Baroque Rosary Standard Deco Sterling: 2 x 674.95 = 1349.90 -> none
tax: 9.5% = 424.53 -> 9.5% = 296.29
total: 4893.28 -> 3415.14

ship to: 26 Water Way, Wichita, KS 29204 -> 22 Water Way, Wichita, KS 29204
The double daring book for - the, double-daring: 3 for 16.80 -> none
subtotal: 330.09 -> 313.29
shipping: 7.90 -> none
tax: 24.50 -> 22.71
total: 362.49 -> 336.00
...
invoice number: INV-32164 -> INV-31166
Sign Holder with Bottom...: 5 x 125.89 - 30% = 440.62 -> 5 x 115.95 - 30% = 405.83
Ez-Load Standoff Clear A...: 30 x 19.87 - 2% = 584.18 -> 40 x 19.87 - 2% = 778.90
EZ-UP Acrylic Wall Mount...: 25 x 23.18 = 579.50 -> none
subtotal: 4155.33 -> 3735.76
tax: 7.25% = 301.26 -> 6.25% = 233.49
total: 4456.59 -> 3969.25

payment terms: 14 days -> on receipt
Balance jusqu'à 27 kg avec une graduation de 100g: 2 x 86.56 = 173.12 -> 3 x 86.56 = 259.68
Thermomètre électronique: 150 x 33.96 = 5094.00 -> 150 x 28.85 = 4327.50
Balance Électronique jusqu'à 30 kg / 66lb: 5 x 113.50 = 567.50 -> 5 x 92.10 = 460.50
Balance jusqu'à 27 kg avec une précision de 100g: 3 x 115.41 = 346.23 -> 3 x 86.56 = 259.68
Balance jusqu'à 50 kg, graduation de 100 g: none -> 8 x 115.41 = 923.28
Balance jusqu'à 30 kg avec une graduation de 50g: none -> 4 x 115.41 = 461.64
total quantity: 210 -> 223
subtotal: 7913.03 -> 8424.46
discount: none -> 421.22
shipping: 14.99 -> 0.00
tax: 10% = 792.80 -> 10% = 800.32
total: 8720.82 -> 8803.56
* * *
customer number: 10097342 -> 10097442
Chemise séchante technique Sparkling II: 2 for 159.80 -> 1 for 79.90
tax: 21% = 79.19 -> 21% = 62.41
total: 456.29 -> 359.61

- [What is expected] Out of the data above, set down the lines from the one with "The double daring" to the one with "total: 362.49 -> 336.00", both included, exactly as written and with no additions.

- [Result for this exercise]
The double daring book for - the, double-daring: 3 for 16.80 -> none
subtotal: 330.09 -> 313.29
shipping: 7.90 -> none
tax: 24.50 -> 22.71
total: 362.49 -> 336.00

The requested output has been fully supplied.